Who listened? At the outset, perhaps fortunately, there was no reliable way of estimating the numbers, which the popoular press, no doubt accurately, described as exceedingly small. Moreover, there were signs that even so it soon began to dwindle. Proposals for refined imaginary conversations between Abelard and the Pope or whatever were henceforth scanned by more anxious and responsible eyes. Writers who had come to rely on the Third began to feel that they were navigating the wrong channel.

The advent of television, perhaps surprisingly, considering the lofty character attributed to the original Third Programme audience, made matters worse. I remember a rather depressed Howard Newby saying that, to judge by the figures, a lot of people who had grown accustomed to listening to Ibsen on the Third must now be watching conjurers on television instead (conjurers were big in those days). It was hard to avoid that conclusion, and it is said that the Third’s share of the audience was probably closer to 2 per cent than the 10 per cent originally expected. But Newby soldiered on, as this book well demonstrates.

Harman Grisewoood is on record as claiming that his audience was made up of the cognoscenti, completely au courant with what the programme put out, plus any aspirants who would like to be. It would be quite wrong to dilute the programme for the sake of the latter, whose business and desire it must be to work for enlightenment. One can imagine the outcry such opinions would now provoke. A survey of the time candidly concluded that ‘interest in the Third was closely correlated with social class,’ a conclusion Whitehead records with her customary benign contempt for the whole doomed enterprise.

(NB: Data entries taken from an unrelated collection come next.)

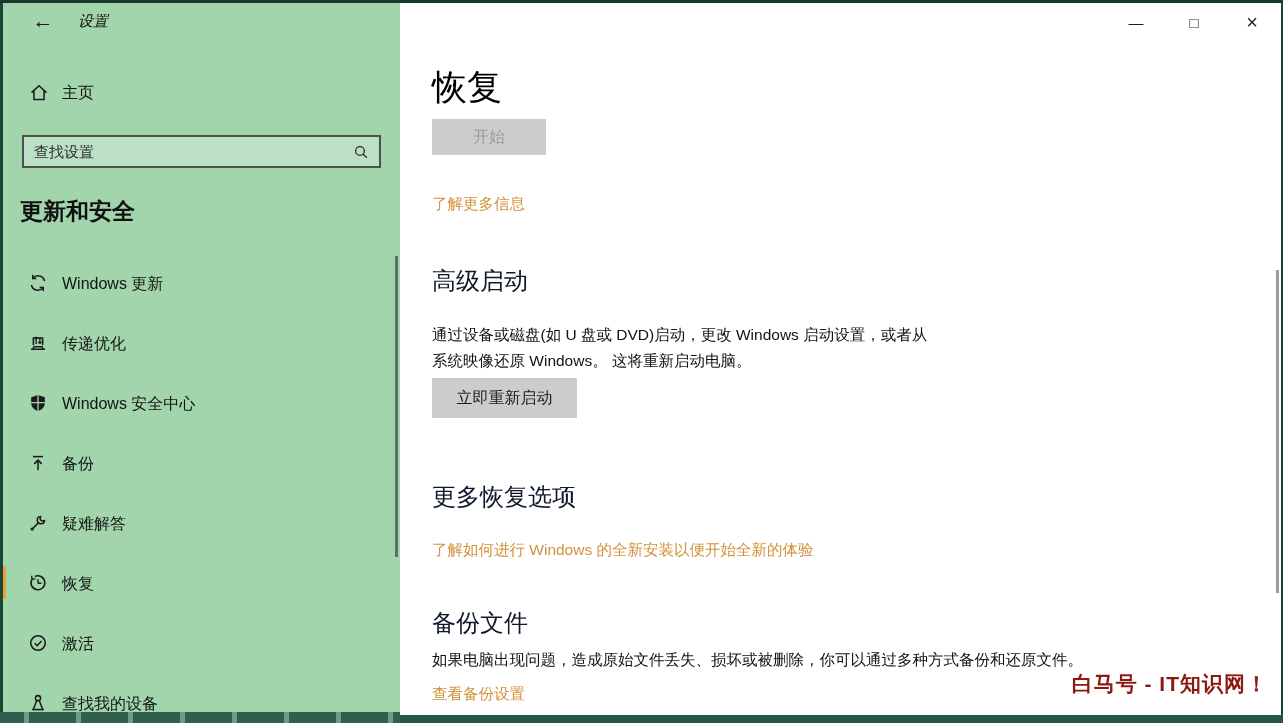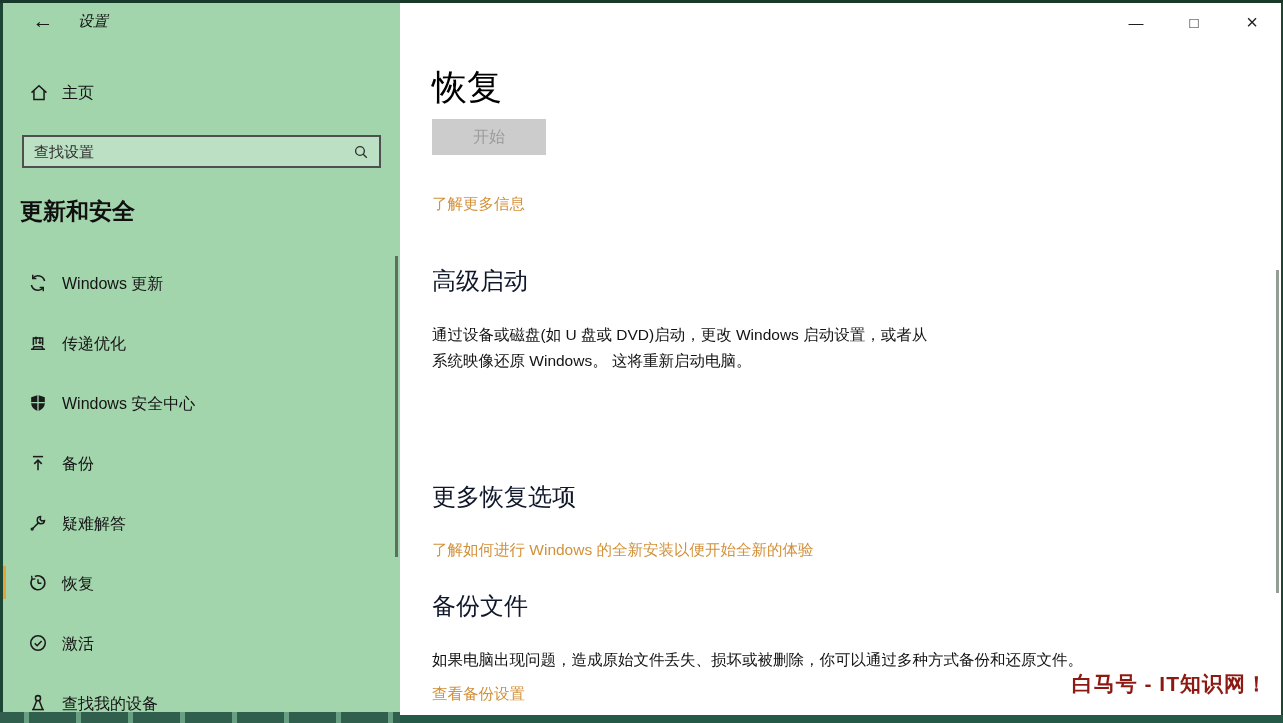--- a/index.html
+++ b/index.html
@@ -222,6 +222,7 @@
     <span>通过设备或磁盘(如 U 盘或 DVD)启动，更改 Windows 启动设置，或者从</span><br>
     <span>系统映像还原 Windows。 这将重新启动电脑。</span>
   </div>
+  <button class="btn btn-restart">立即重新启动</button>
 
   <div class="h2 h2-more">更多恢复选项</div>
   <a class="link link-clean">了解如何进行 Windows 的全新安装以便开始全新的体验</a>

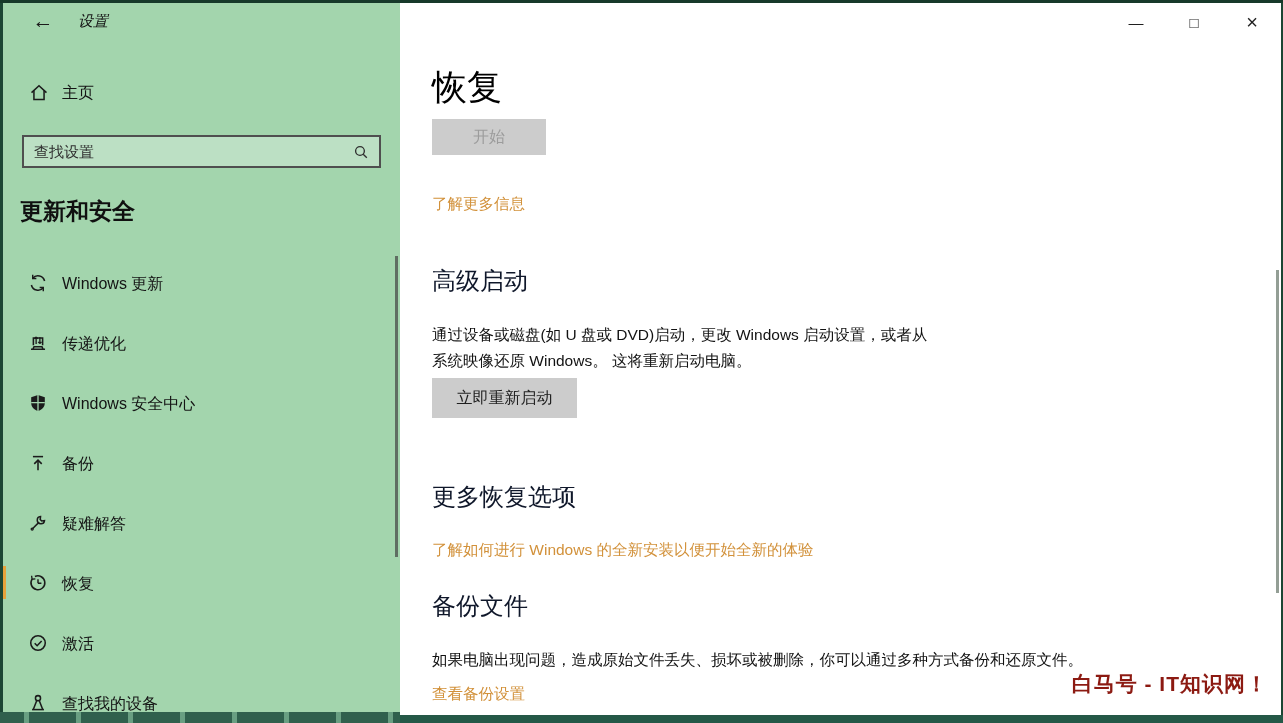--- a/index.html
+++ b/index.html
@@ -58,7 +58,7 @@
   .h2 { position:absolute; left:432px; font-size:24px; font-weight:400; color:#0f172a; white-space:nowrap; }
   .h2-adv    { top:265px; }
   .h2-more   { top:481px; }
-  .h2-backup { top:590px;font-family:Liberation Mono, monospace; }
+  .h2-backup { top:607px;font-family:Liberation Mono, monospace; }
 
   .para { position:absolute; left:432px; top:322px; font-size:15.5px; line-height:26px; color:#121212; white-space:nowrap; }
   .backup-body { position:absolute; left:432px; top:650px; font-size:15.5px; color:#121212; white-space:nowrap; }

Efforts were made, listener panels established, but within four years of the launch plans were being made to cut the Third down to size.

Whitehead collects much inevitably interesting material – for instance, on the way the Third dealt with writers. One problem was the need, as it seemed, to represent new writing on the programme, which in practice meant starting a little magazine of the air. This was tried, with John Lehmann and then John Wain as editors. Perhaps the project was based on a misunderstanding of the nature of the medium: at the time, there were more literary magazines than there are now, and with much larger circulations, but it was still felt that there was need for another, and that its aural presentation would not be a fatal disadvantage. To understand why this belief failed to strike everybody concerned as questionable one needs to make an almost unimaginable leap backward into the episteme of the Forties. Whitehead reports Newby as saying the magazine was given up because of a developing perception that writing for the ear and for the eye required incompatible techiniques. And there were not sufficient inducements for the writers who would have to learn the aural styles.

It would certainly have been surprising had such inducements been made available. The Third was born in the time of Attlee and austerity, and perforce continued to be austere in such matters as payments (Whitehead gives some useful figures, all handily translated into 1988 money). When it died at the end of the Sixties far more people were getting a university education than ever before, the counter-culture was thriving. The mourners, though deeply sincere, were rather few. Like the programme itself, their sorrow now represents an odd and interesting episode of cultural history.